Tabel 10. Perhitungan Nilai Produk pada Lahan Model Pembayaran Jasa Lingkungan Jenis Produk Satuan Produktivitas rata2/pohon Panen /tahun Jumlah pohon Harga (Rp) Nilai ekonomi produksi Melinjo kg 0.56 3 4570 3.500,00 27.018.071,60 Daun Melinjo kg 0.15 6 4570 1.250,00 5.099.845,32 Kopi kg 0.19 1 3512 11.000,00 7.168.170,77 Durian butir 0.04 1 1238 4.000,00 222.099,67 Pete empong 0.06 1 293 45.000,00 763.342,11 Jengkol kg 1.32 1 372 1.500,00 735.330,51 Cengkeh kg 0.05 1 2658 32.500,00 4.047.951,15 Mangga butir 1.27 1 26 1.250,00 41.363,64 Nangka butir 0.71 1 272 1.250,00 242.212,39 Kapuk kg 1.53 1 26 500,00 19.943,18 Pisang tandan 0.07 6 7988 4.000,00 13.426.761,01 Total Rp. 58.785.091,30

Sumber : analisis data primer, 2009

Tabel di atas menjelaskan beragam produktivitas, jumlah panen per tahun serta harga produk masing-masing. Perbedaan satuan yang terdapat pada produk jenis durian, pete, mangga, nangka dan pisang karena pada saat pengambilan data masyarakat sulit mengukur produk-produk tersebut dalam satuan kilogram juga karena kebiasaan mereka dalam menjual produk tersebut dengan satuan yang tertulis seperti dalam tabel. Dengan demikian jenis satuan tersebut tidak diubah agar perhitungan yang dihasilkan sesuai dengan apa yang terjadi di lokasi penelitian.

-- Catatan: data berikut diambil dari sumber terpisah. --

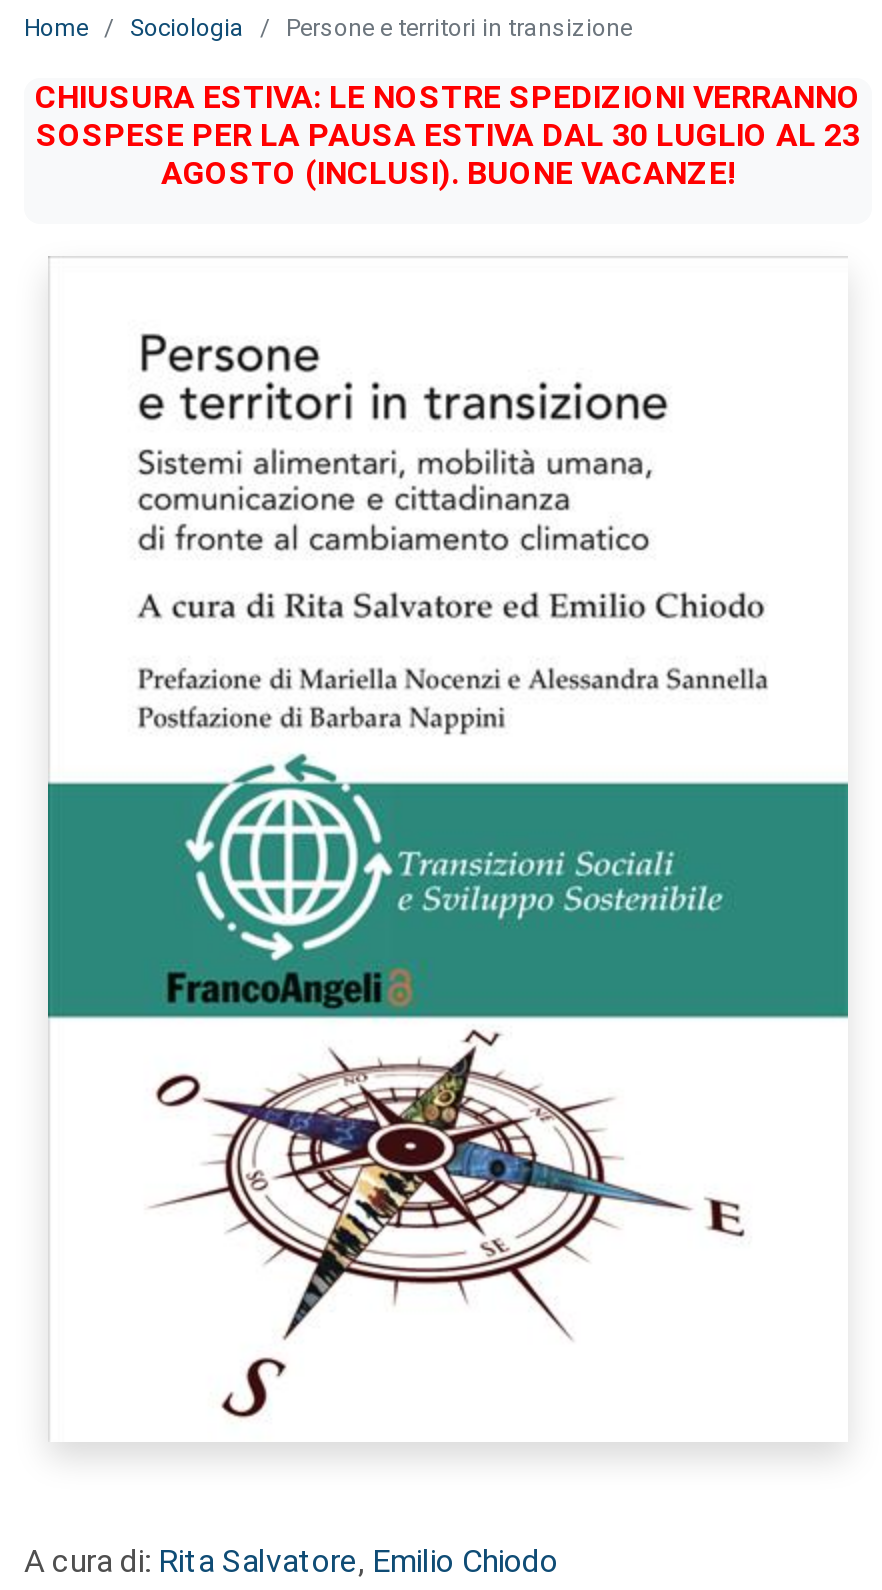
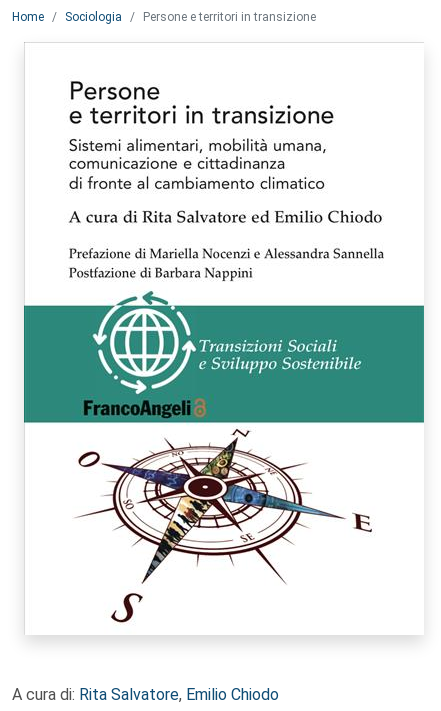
- CHIUSURA ESTIVA: LE NOSTRE SPEDIZIONI VERRANNO
- SOSPESE PER LA PAUSA ESTIVA DAL 30 LUGLIO AL 23
- AGOSTO (INCLUSI). BUONE VACANZE!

Adanya program pembayaran jasa lingkungan mengandung konsekuensi bahwa masyarakat penerima pembayaran jasa lingkungan berkewajiban untuk

tidak menebang pohon atau menjaga sejumlah pohon pada setiap lahan mereka sebanyak minimal 500 pohon/ha/tahun selama periode kontrak yaitu 5 tahun. Menurut FKDC (2009) Jenis tanaman yang masuk dalam skema pembayaran jasa lingkungan adalah tanaman yang memiliki daya serap air yang tinggi. Data jenis pohon yang termasuk dalam skema model pembayaran jasa lingkungan disajikan pada (Lampiran 1 dan 2). Berdasarkan kesepakatan kontrak tersebut, masyarakat penerima pembayaran jasa lingkungan memiliki keterbatasan akses terhadap pemanfaatan hasil kayu di lokasi model pembayaran jasa lingkungan selama periode kontrak tersebut. Dengan adanya keterbatasan akses pemanfaatan terhadap hasil kayu, maka hasil produksi dari tanaman-tanaman seperti buah-buahan dan dedaunan menjadi tumpuan untuk menghasilkn alternatif penghasilan untuk memenuhi kebutuhan hidup sehari-hari karena mereka tidak memiliki mata pencaharian tetap lain selain bertani.